Strategically, it was a masterstroke. Now, Microsoft will be able to continue using OpenAI’s models to power its products in the short term, while also giving a new, Altman-led team the money and computing power it needs to build new Microsoft-owned models over the long term. He’ll get a bunch of talented A.I. researchers from OpenAI, and Microsoft now effectively owns 100 percent of a new A.I. lab that any Silicon Valley venture capitalist would have lined up to fund.

For years, a community of A.I. researchers and activists — many affiliated with the effective altruism movement, whose adherents think that reason and data can be used to determine how to do the most good — have warned that A.I. systems were becoming too powerful, and that out-of-control A.I. could pose an existential threat to humanity.

People with these fears — sometimes mocked as “doomers” or “decels” by their critics — were once considered fringe.
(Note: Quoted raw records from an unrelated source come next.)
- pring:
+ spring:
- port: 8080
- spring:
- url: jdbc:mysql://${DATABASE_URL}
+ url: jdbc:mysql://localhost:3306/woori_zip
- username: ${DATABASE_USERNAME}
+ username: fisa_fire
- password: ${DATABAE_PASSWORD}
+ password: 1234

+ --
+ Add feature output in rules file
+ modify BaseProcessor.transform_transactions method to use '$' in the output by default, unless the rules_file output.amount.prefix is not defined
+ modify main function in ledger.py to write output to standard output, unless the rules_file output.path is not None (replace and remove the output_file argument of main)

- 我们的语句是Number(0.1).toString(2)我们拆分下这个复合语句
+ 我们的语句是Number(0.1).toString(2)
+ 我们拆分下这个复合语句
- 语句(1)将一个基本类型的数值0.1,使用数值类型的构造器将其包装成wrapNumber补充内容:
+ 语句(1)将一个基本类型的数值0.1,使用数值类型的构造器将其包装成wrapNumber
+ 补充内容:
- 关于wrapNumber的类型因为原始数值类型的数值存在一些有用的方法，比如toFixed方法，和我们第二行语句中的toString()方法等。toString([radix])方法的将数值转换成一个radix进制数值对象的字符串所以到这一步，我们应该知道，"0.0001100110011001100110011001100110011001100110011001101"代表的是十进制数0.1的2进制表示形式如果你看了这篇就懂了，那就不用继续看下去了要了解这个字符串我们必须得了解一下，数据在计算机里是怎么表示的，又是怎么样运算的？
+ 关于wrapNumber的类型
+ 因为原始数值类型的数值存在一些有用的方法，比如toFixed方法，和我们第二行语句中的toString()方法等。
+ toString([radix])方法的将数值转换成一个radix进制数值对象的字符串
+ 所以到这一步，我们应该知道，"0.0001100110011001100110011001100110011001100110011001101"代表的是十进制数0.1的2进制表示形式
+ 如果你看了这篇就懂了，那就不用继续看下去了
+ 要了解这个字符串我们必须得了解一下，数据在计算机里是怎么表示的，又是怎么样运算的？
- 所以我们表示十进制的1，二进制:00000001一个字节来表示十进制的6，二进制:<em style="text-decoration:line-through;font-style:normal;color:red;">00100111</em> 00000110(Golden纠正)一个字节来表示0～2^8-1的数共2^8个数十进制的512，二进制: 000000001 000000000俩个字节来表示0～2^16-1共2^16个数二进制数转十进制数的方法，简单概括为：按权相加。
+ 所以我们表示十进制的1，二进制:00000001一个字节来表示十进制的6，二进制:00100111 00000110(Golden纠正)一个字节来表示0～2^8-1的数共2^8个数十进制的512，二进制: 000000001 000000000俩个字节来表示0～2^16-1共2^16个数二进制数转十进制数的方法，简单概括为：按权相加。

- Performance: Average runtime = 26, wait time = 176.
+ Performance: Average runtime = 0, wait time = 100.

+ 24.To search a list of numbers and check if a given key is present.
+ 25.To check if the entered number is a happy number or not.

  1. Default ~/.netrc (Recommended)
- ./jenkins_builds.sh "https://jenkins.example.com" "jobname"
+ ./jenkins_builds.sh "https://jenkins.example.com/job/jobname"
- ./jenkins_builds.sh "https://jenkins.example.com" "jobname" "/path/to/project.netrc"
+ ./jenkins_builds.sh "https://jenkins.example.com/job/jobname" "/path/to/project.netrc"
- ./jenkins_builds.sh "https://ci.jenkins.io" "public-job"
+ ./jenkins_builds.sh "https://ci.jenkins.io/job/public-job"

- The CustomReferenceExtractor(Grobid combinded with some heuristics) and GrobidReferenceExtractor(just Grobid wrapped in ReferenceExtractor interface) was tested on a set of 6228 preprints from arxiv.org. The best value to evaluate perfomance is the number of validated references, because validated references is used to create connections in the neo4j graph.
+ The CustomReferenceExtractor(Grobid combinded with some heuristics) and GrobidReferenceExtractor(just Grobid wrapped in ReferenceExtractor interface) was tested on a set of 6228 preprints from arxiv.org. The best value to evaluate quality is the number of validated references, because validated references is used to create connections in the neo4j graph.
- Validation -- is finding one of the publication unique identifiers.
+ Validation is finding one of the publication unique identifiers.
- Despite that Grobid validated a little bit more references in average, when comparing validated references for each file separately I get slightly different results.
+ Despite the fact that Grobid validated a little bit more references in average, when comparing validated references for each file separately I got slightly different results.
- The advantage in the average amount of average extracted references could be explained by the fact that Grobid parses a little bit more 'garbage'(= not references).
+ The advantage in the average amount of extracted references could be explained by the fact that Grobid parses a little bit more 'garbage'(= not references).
But over the past several years, they’ve been moving toward the mainstream, gathering signatures on open letters and warning regulators to take A.I. safety seriously. And on Friday, they took down the chief executive of the world’s leading A.I. company.

Ilya Sutskever, OpenAI’s chief scientist, who led the coup against Mr. Altman, is not an Effective Altruist, but he appears to have been motivated by similar fears. And two of the board members who supported the coup, Tasha McCauley and Helen Toner, have ties to Effective Altruist groups.

If OpenAI ends up being irreparably harmed by Mr. Altman’s firing, people will blame the board for breaking one of Silicon Valley’s most promising young start-ups, and destroying billions of dollars in shareholder value.

But the board has clearly succeeded on its own terms. It was worried that Mr. Altman was moving too fast to build powerful, potentially harmful A.I. systems, and it stopped him. That’s a victory for the cause, even if it comes at the expense of the company.

No one was rooting harder for Mr. Altman’s return to OpenAI than the investors and venture capitalists who backed him, and who stood to lose their money if he left.

Many of these investors are techno-optimists who believe that A.I. will be an unalloyed good for society, and they loved Mr. Altman’s essentially optimistic take on A.I.’s future. (They also loved that he made them a lot of money.)

These investors now have stakes in a company with an interim chief executive, a work force in revolt and an unclear path forward. What’s worse, the only way they can invest in Mr. Altman’s new company is by buying Microsoft shares.

It’s not clear yet whether rival A.I. companies will benefit from Mr. Altman’s ouster.

On one hand, companies like Google, Anthropic and Meta could benefit from a weakened OpenAI if it allows them to catch up to the company’s A.I. progress, or siphon off key employees. (Recruiters wasted no time trying to poach unhappy OpenAI workers on Friday.)

But it also means they will be competing with a stronger Microsoft. And it means that Mr. Altman’s new A.I. efforts will not be constrained by the same convoluted nonprofit governance structure as OpenAI was, meaning he might be able to move even faster.